◆ AIM OF THE TASK ◆
In the records below, the lines from the one with "[34,1156,199,1204] Insecticides autorisés" through the last are to be printed exactly, and nothing else.

◆ Stored data ◆
<<<<

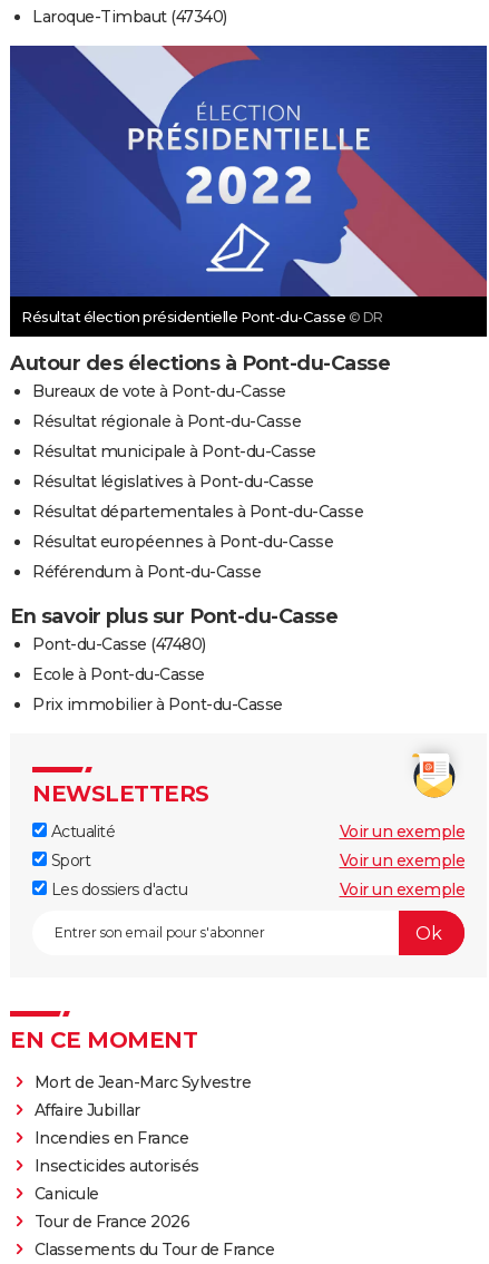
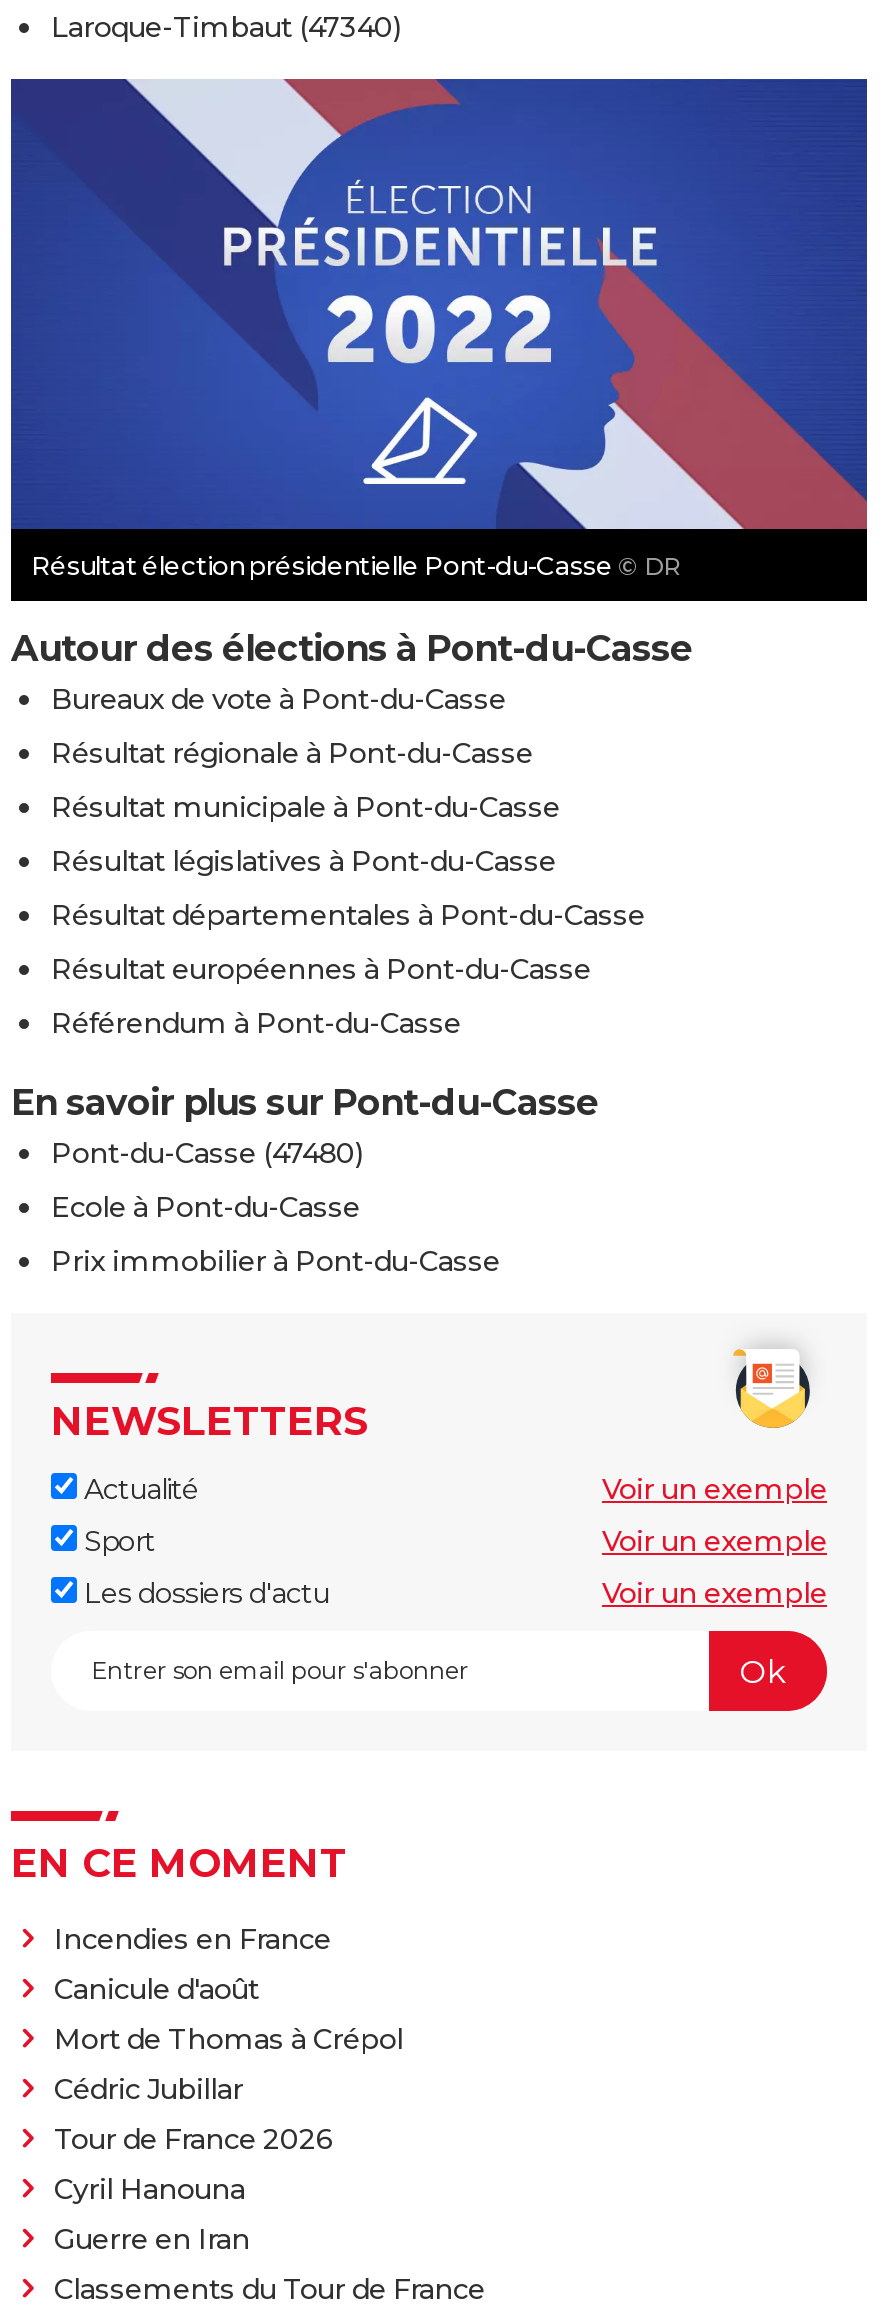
[34,1073,251,1121] Mort de Jean-Marc Sylvestre | Affaire Jubillar -> none
moved [34,1128,188,1149] -> [54,1922,331,1958]: Incendies en France
[34,1156,199,1204] Insecticides autorisés | Canicule -> [54,1972,403,2108] Canicule d'août | Mort de Thomas à Crépol | Cédric Jubillar
moved [34,1212,189,1232] -> [54,2122,333,2158]: Tour de France 2026
none -> [54,2172,250,2258] Cyril Hanouna | Guerre en Iran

>>>>

◆ SOLUTION TO THIS EXERCISE ◆
[34,1156,199,1204] Insecticides autorisés | Canicule -> [54,1972,403,2108] Canicule d'août | Mort de Thomas à Crépol | Cédric Jubillar
moved [34,1212,189,1232] -> [54,2122,333,2158]: Tour de France 2026
none -> [54,2172,250,2258] Cyril Hanouna | Guerre en Iran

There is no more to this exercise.